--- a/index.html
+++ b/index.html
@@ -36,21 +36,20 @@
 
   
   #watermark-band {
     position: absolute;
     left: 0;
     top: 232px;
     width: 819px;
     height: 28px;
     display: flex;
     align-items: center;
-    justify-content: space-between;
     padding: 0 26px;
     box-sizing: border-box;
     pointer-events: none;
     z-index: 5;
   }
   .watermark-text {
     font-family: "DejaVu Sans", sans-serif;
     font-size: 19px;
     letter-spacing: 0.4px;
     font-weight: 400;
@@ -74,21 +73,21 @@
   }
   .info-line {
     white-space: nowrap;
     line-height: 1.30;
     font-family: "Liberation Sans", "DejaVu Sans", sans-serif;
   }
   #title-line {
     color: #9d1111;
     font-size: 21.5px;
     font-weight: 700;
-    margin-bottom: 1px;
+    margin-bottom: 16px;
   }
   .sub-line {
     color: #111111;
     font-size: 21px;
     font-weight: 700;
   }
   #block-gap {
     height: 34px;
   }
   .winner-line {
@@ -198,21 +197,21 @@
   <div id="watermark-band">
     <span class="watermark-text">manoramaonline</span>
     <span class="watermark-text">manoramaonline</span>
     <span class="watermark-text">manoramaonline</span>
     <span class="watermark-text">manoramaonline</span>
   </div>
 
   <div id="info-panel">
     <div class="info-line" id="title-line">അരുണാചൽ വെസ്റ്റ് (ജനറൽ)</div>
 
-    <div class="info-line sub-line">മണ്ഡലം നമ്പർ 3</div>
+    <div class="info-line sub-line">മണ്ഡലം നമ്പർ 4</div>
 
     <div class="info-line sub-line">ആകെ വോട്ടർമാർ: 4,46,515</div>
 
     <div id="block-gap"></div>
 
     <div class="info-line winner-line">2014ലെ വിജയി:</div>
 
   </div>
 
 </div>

====================

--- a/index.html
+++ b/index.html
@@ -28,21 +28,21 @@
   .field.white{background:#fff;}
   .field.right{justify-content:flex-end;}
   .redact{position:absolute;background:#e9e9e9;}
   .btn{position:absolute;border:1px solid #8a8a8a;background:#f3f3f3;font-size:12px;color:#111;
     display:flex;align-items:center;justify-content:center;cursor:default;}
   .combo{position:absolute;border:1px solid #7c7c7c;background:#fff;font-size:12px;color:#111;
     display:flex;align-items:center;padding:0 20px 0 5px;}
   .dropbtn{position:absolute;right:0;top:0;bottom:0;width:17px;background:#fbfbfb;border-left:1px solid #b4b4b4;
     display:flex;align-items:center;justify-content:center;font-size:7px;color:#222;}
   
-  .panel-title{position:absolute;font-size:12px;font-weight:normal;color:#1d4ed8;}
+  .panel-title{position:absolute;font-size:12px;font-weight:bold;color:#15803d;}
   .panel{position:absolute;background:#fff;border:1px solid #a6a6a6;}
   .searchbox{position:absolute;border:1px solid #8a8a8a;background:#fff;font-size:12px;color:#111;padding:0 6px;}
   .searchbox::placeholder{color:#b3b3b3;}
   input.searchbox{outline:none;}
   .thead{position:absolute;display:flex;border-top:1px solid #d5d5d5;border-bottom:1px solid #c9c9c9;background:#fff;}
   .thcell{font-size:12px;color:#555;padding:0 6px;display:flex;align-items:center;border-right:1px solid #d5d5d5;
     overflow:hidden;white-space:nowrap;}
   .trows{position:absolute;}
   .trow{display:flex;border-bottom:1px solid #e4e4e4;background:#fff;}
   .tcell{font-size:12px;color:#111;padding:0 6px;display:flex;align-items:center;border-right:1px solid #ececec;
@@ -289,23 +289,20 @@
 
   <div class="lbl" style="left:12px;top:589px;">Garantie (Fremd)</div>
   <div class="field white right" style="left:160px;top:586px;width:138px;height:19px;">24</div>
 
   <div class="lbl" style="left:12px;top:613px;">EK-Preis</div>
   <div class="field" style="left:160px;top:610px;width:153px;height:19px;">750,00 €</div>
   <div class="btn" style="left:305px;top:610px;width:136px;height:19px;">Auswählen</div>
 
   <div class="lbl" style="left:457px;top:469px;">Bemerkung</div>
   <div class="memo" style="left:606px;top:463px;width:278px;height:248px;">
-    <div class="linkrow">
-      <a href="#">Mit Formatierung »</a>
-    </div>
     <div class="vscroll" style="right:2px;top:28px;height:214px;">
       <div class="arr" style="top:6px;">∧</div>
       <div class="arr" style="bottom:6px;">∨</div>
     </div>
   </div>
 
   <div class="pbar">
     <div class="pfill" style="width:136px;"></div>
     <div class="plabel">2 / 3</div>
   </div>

====================

### REQUIRED WORK
Pull out every line of the entries that includes the word "field".

### WRITTEN RESPONSE
   .field.white{background:#fff;}
   .field.right{justify-content:flex-end;}
   <div class="field white right" style="left:160px;top:586px;width:138px;height:19px;">24</div>
   <div class="field" style="left:160px;top:610px;width:153px;height:19px;">750,00 €</div>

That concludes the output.